Start of DATASET
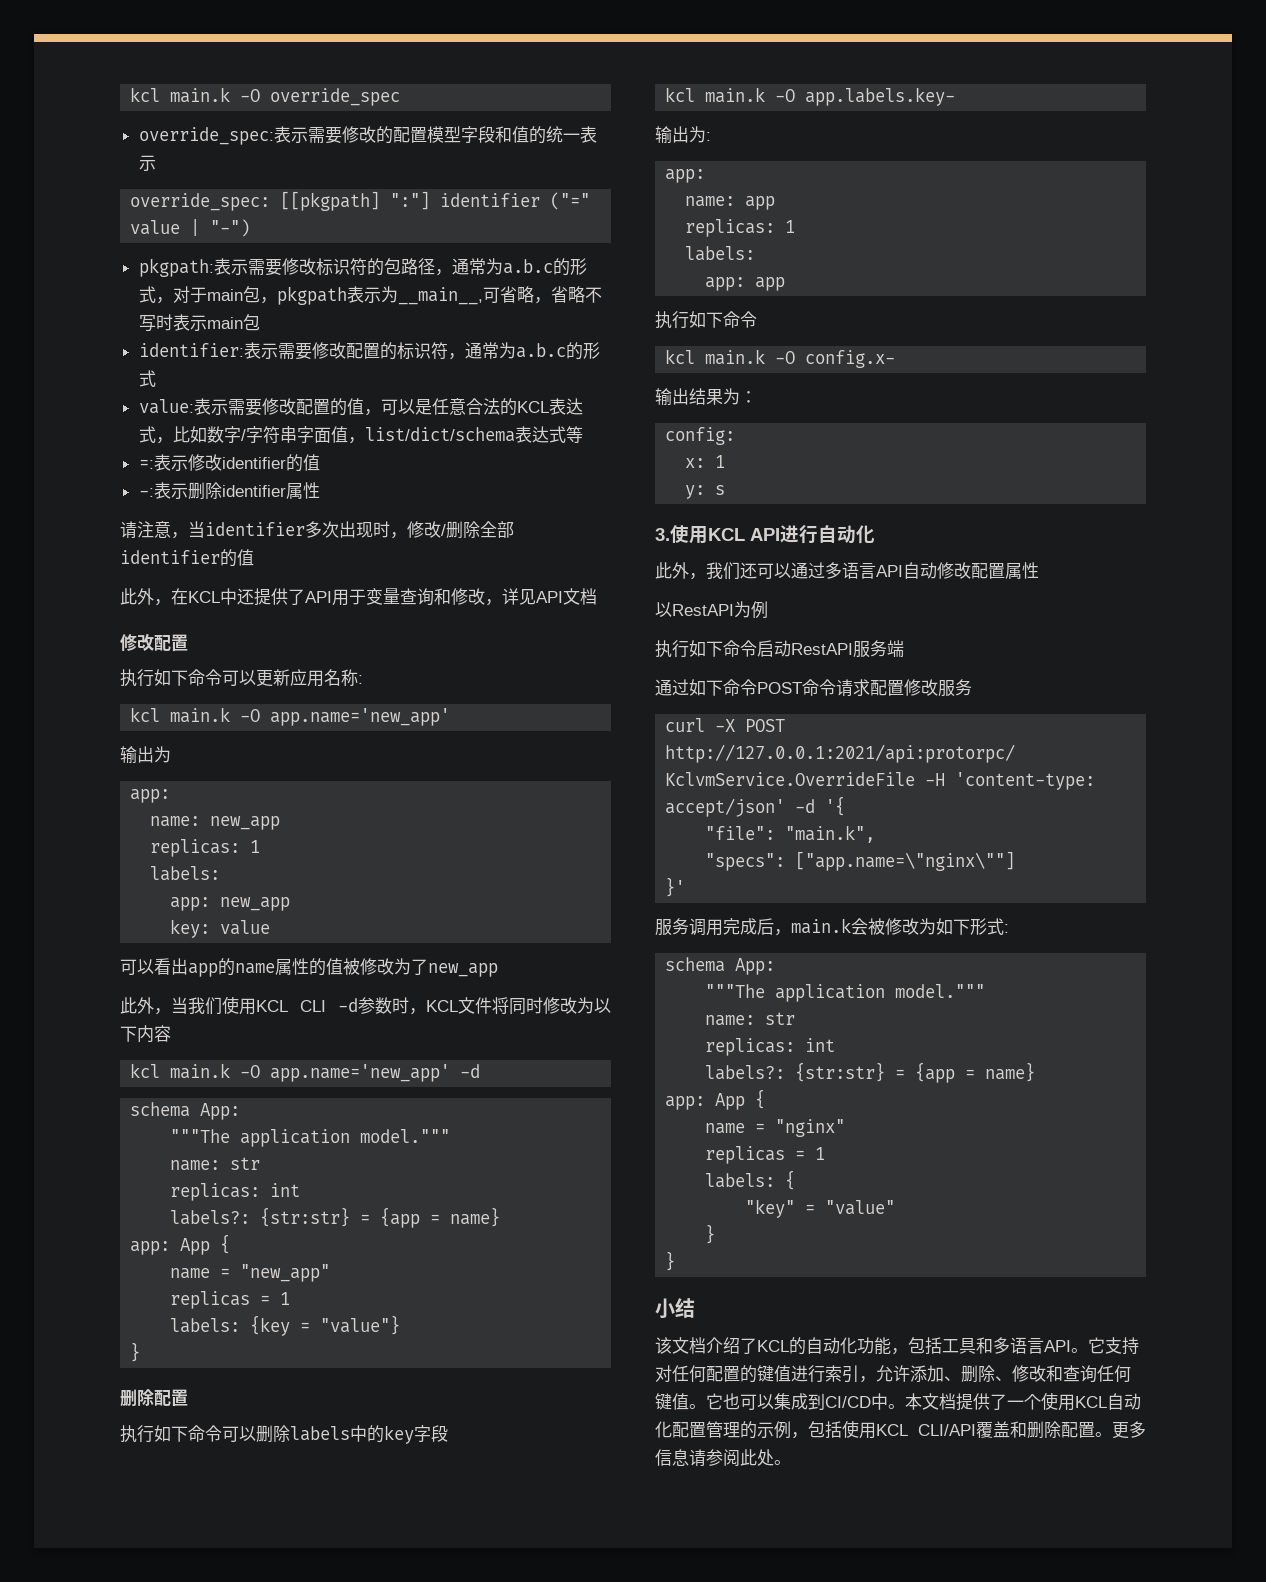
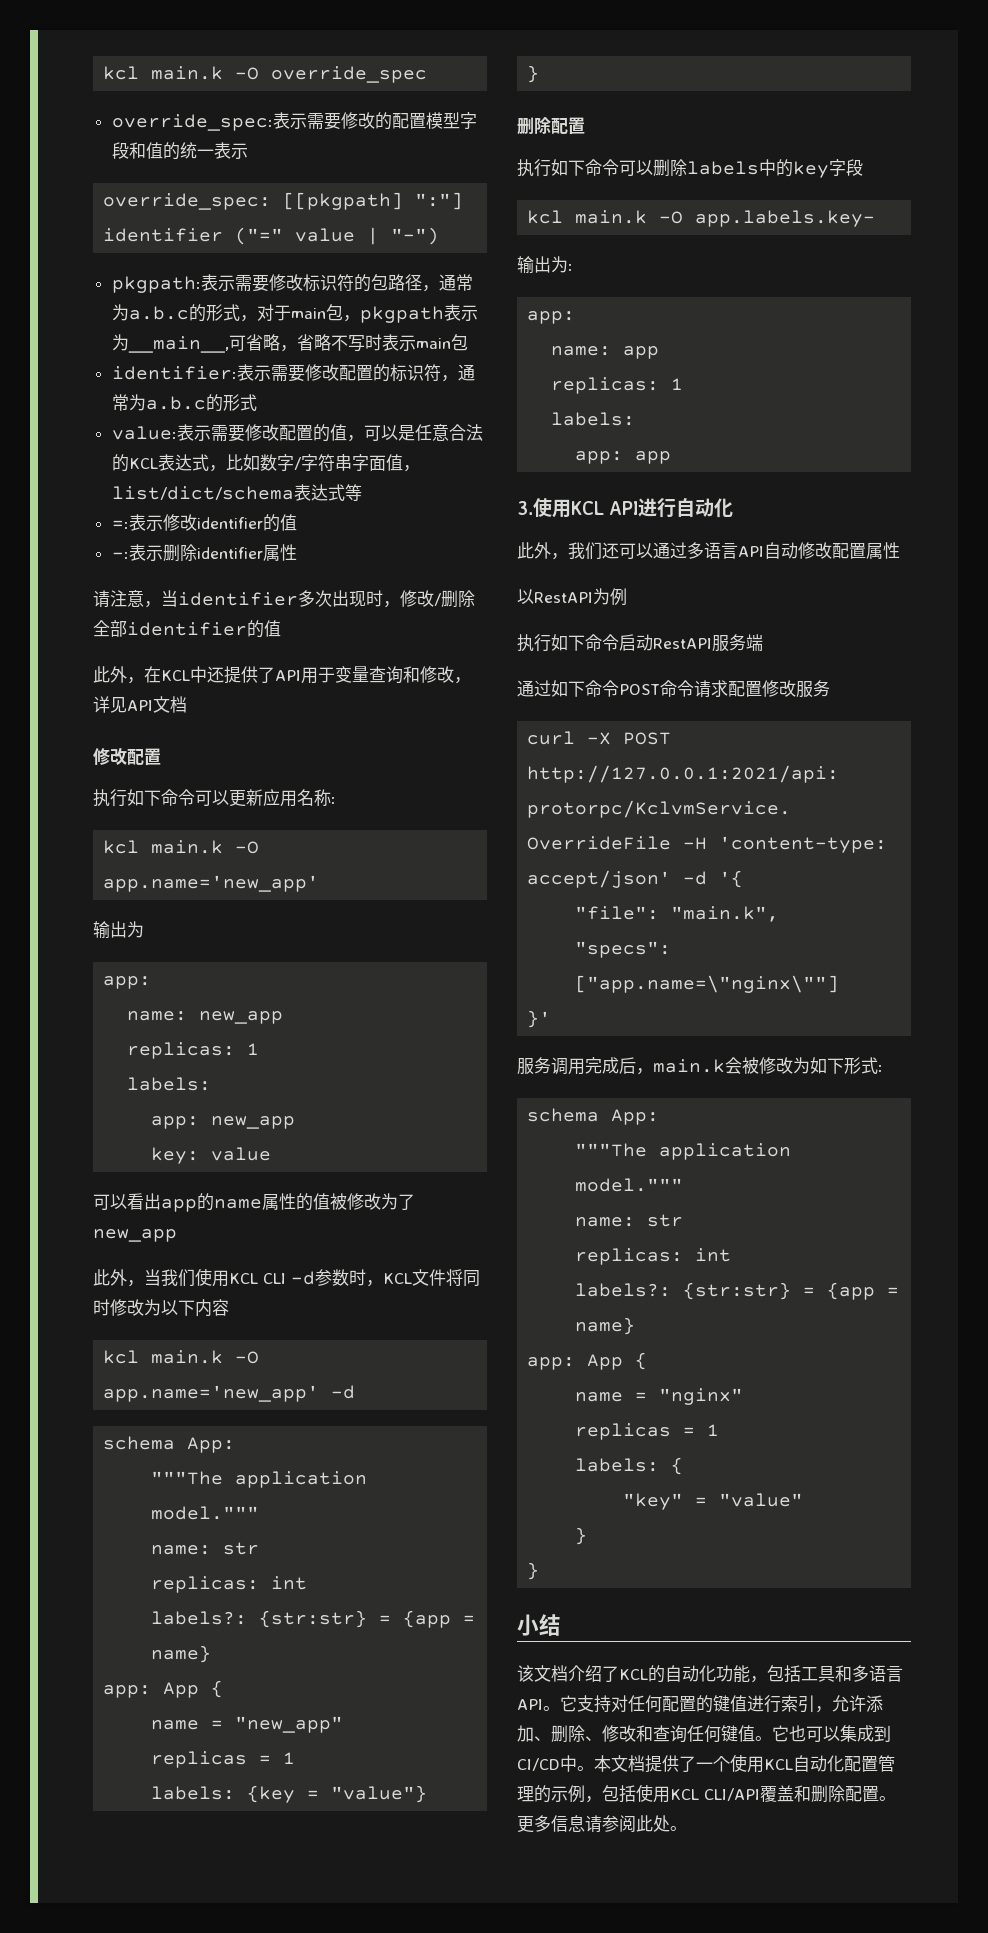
  app: app
- 执行如下命令
- kcl main.k -O config.x-
- 输出结果为：
- config:
- x: 1
- y: s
End of DATASET
TASK PROMPT:
When you copy the entries, keep every word exactly as it stands and drop any pictures.

SOLUTION:
  app: app
- 执行如下命令
- kcl main.k -O config.x-
- 输出结果为：
- config:
- x: 1
- y: s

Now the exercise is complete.